• **Work instruction**
Every line that holds the word "including" needs to be copied from the data below.

━━━━

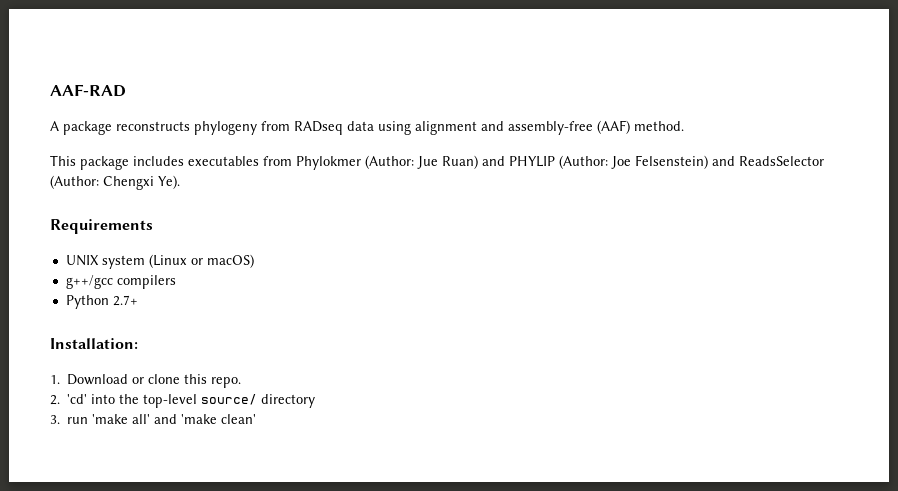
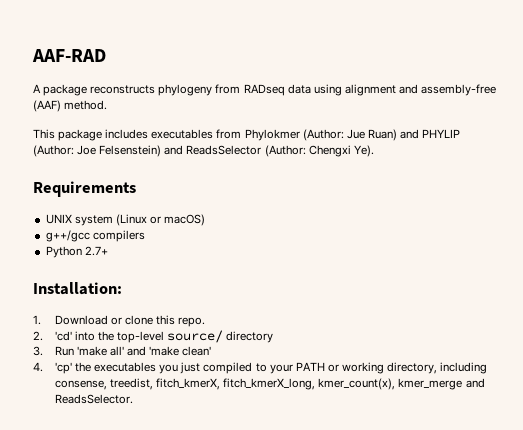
[67,417,89,424] run -> [54,346,74,356] Run
(257, 419) none -> [33,362,488,374] [54,378,485,390] [54,394,133,404] // 4. 'cp' the executables you just compiled to your PATH or working directory, including consense, treedist, fitch_kmerX, fitch_kmerX_long, kmer_count(x), kmer_merge and ReadsSelector.

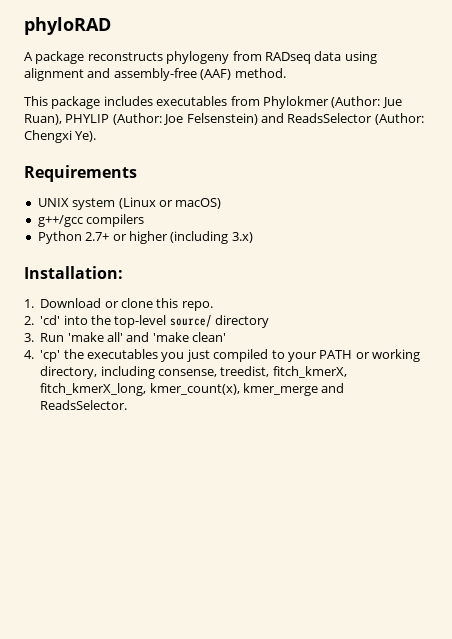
[32,49,106,62] AAF-RAD -> [24,17,111,35] phyloRAD
[367,129,419,141] Ruan) and -> [24,114,62,125] Ruan),
(108, 251) none -> [112,231,253,244] or higher (including 3.x)

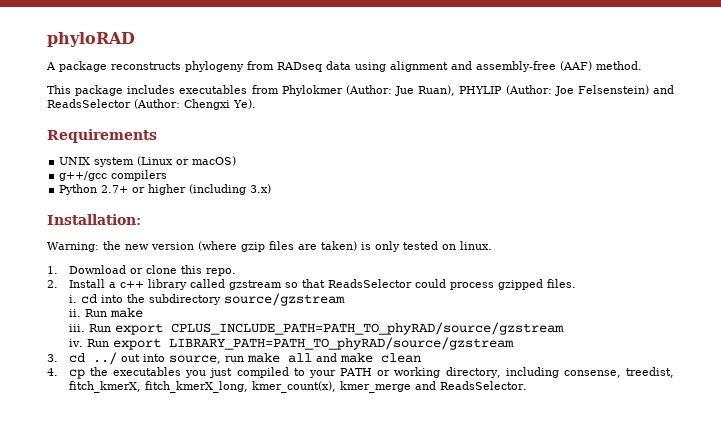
(123, 272) none -> [47,241,492,252] // Warning: the new version (where gzip files are taken) is only tested on linux.
[40,315,270,328] [24,332,227,342] 'cd' into the top-level source/ directory // 3. Run 'make all' and 'make clean' -> [68,279,576,290] [68,293,345,306] [68,308,143,318] [68,322,564,335] [68,337,514,350] [47,352,421,365] Install a c++ library called gzstream so that ReadsSelector could process gzipped files. // i. cd into the subdirectory source/gzstream // ii. Run make // iii. Run export CPLUS_INCLUDE_PATH=PATH_TO_phyRAD/source/gzstream // iv. Run export LIBRARY_PATH=PATH_TO_phyRAD/source/gzstream // 3. cd ../ out into source, run make all and make clean
[40,350,61,362] 'cp' -> [68,369,85,379] cp

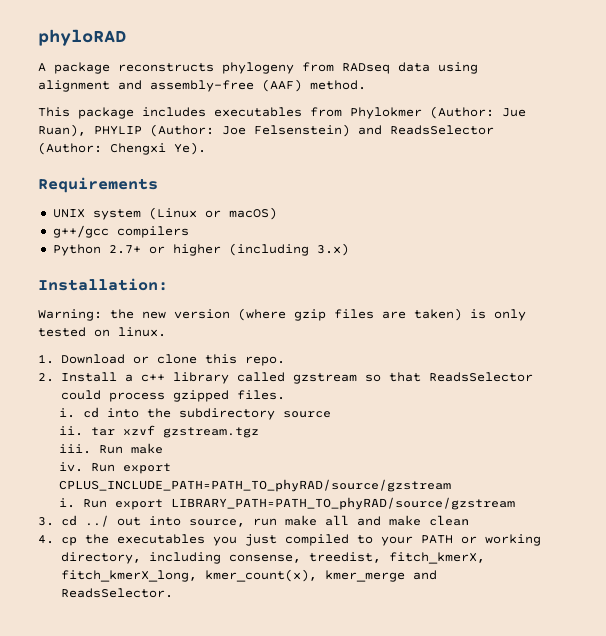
[223,293,345,306] source/gzstream -> [283,411,332,418] source
(81, 313) none -> [91,425,260,438] [59,444,92,454] tar xzvf gzstream.tgz // iii.
[68,324,85,332] iii. -> [59,462,84,472] iv.
[68,339,83,347] iv. -> [59,498,76,508] i.

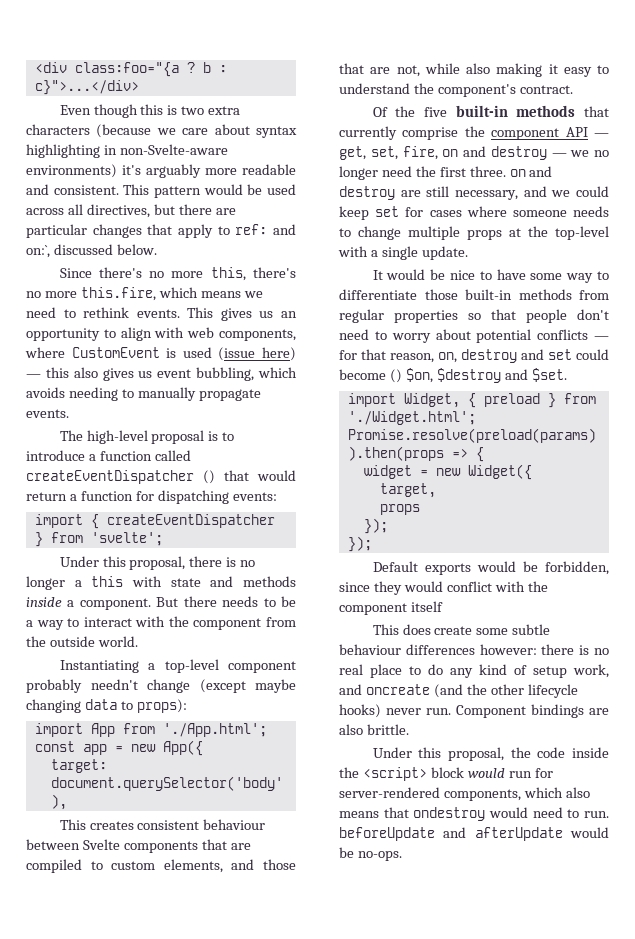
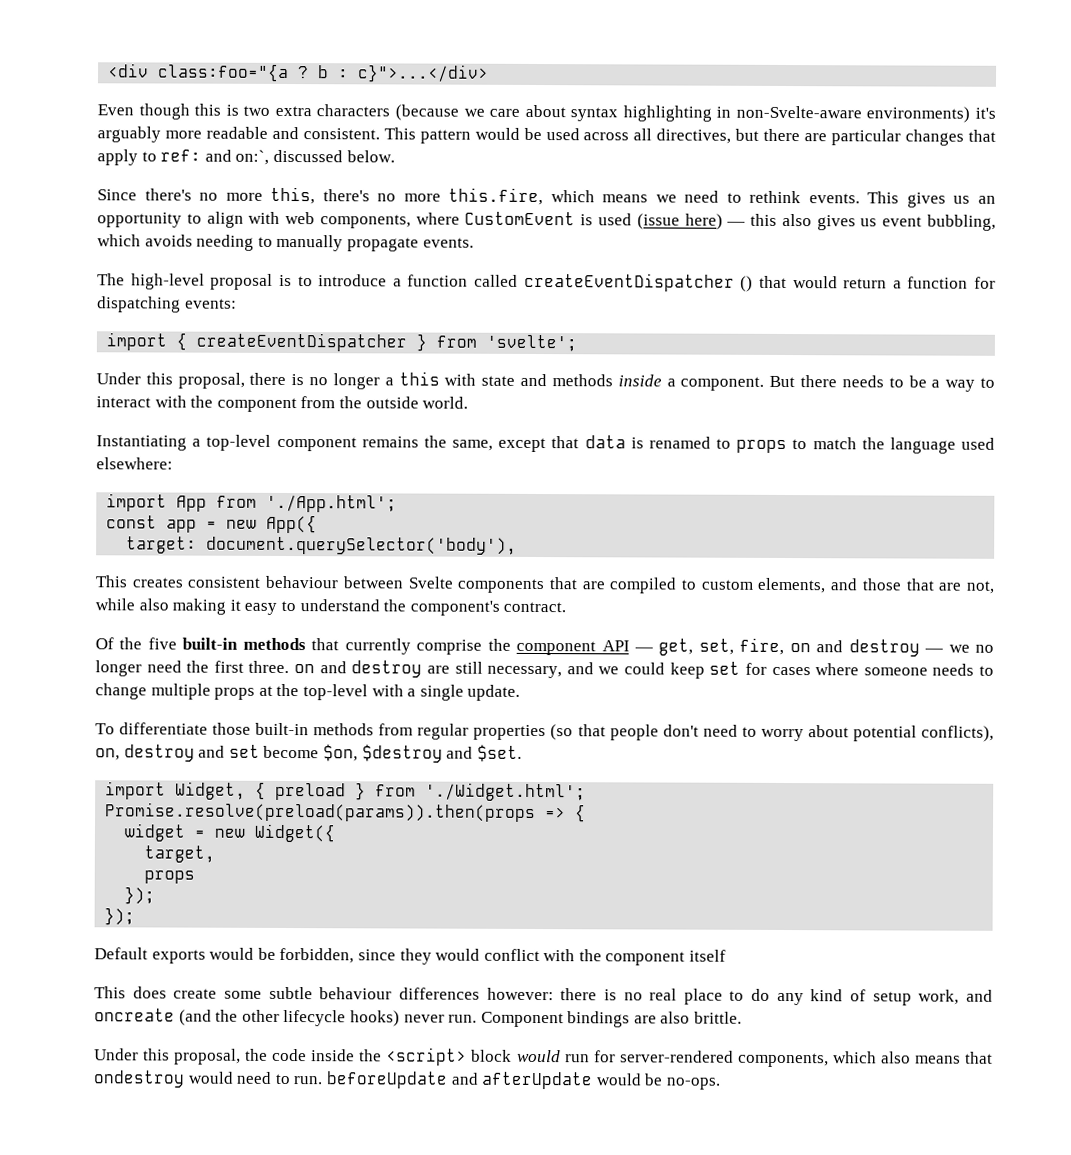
[26,679,296,693] [26,699,187,713] probably needn't change (except maybe changing data to props): -> [361,435,995,454] [96,457,173,470] remains the same, except that data is renamed to props to match the language used elsewhere:
[372,269,609,283] It would be nice to have some way to -> [95,723,115,735] To
[468,313,481,320] so -> [550,724,574,741] (so
[537,329,609,340] [339,349,434,363] conflicts — for that reason, -> [920,725,994,742] conflicts),
[576,349,609,360] [339,369,402,383] could become () -> [263,745,320,759] become

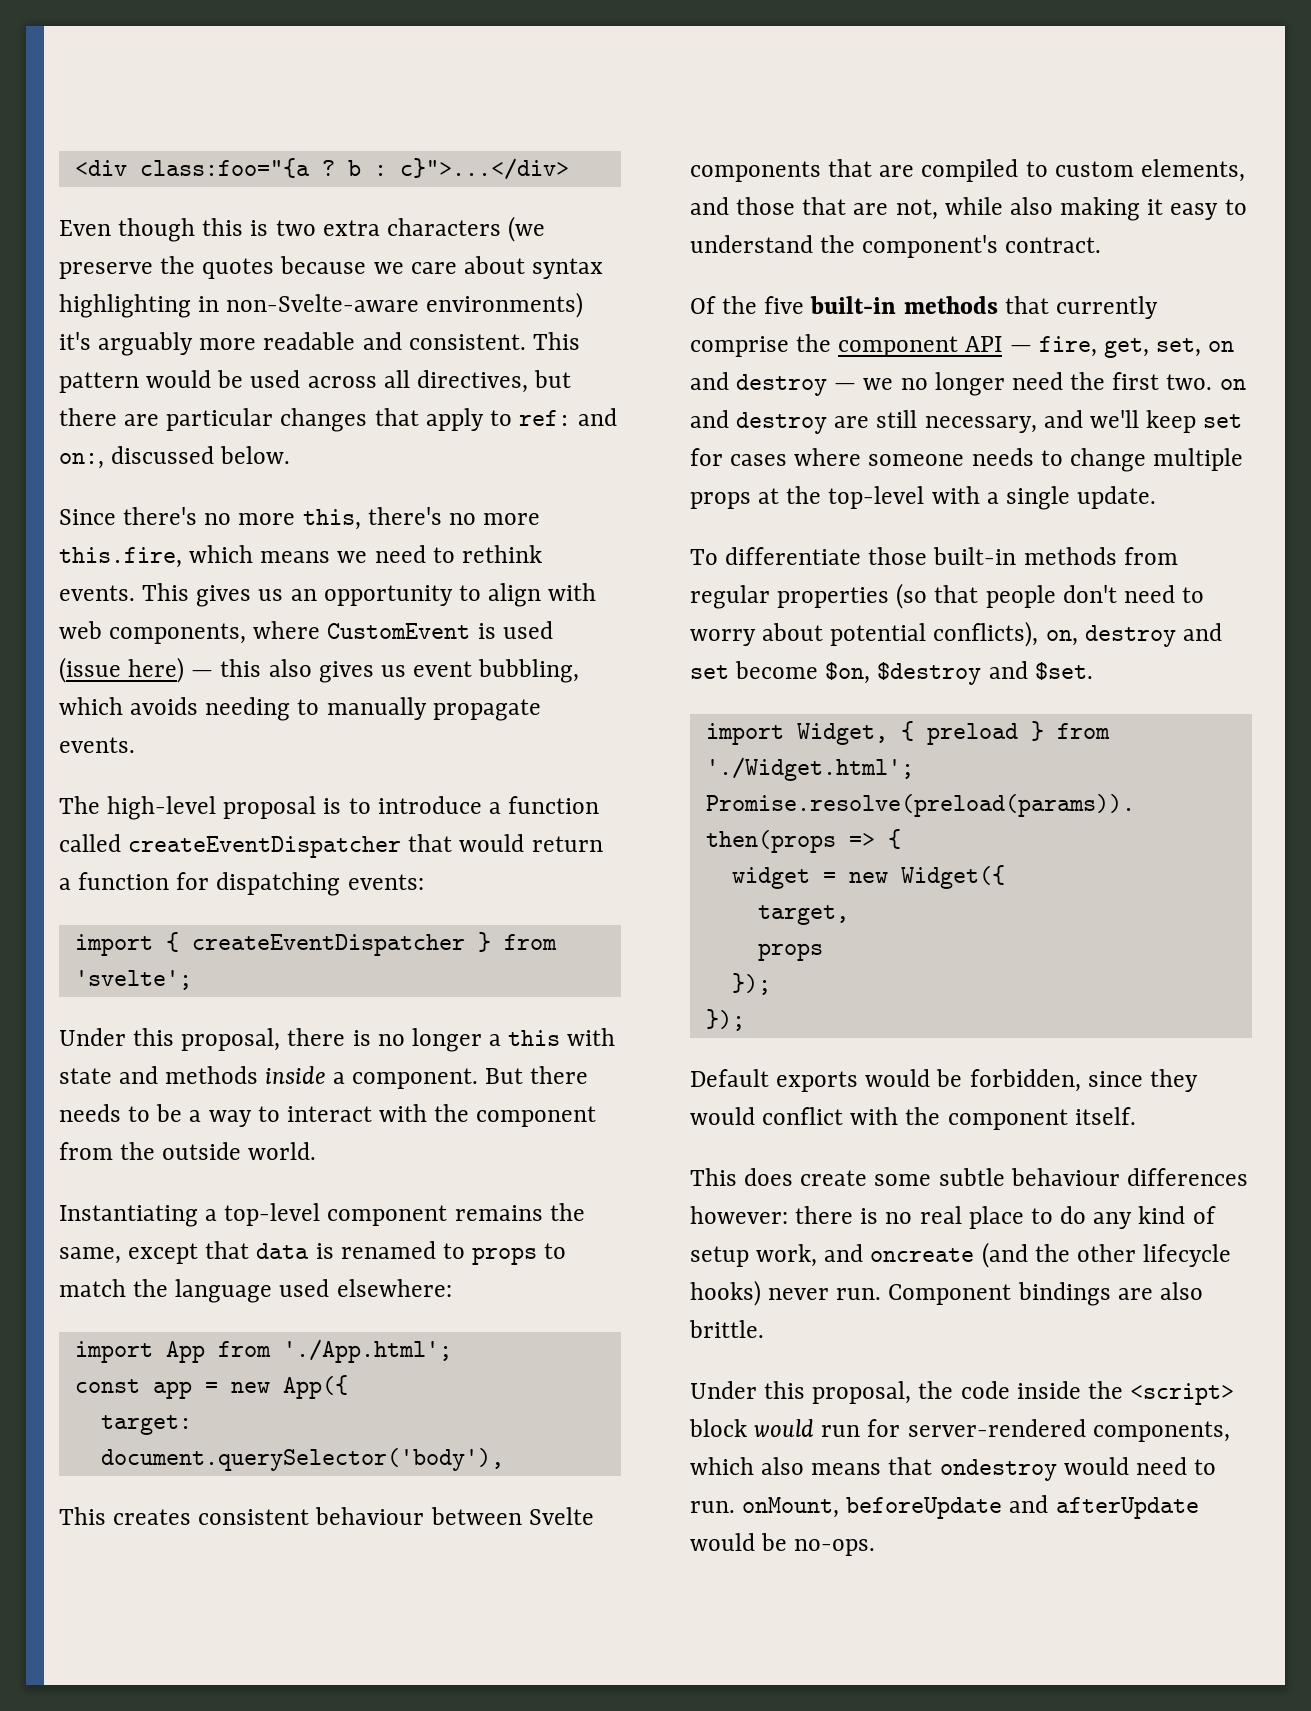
[394,104,459,121] (because -> [508,216,546,242] [59,256,367,279] (we preserve the quotes because
[235,149,270,165] on:`, -> [59,453,104,469] on:,
[740,275,754,292] () -> (402, 847) none
(654, 649) none -> [1038,336,1097,357] fire,
[739,637,785,656] fire, -> (1202, 347) none
[248,660,290,674] three. -> [1166,374,1213,390] two.
[598,662,666,675] we could -> [1089,410,1139,428] we'll
[689,949,727,962] itself -> [1074,1107,1136,1125] itself.
(323, 1080) none -> [742,1497,840,1518] onMount,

━━━━

• **Output for this exercise**
(257, 419) none -> [33,362,488,374] [54,378,485,390] [54,394,133,404] // 4. 'cp' the executables you just compiled to your PATH or working directory, including consense, treedist, fitch_kmerX, fitch_kmerX_long, kmer_count(x), kmer_merge and ReadsSelector.
(108, 251) none -> [112,231,253,244] or higher (including 3.x)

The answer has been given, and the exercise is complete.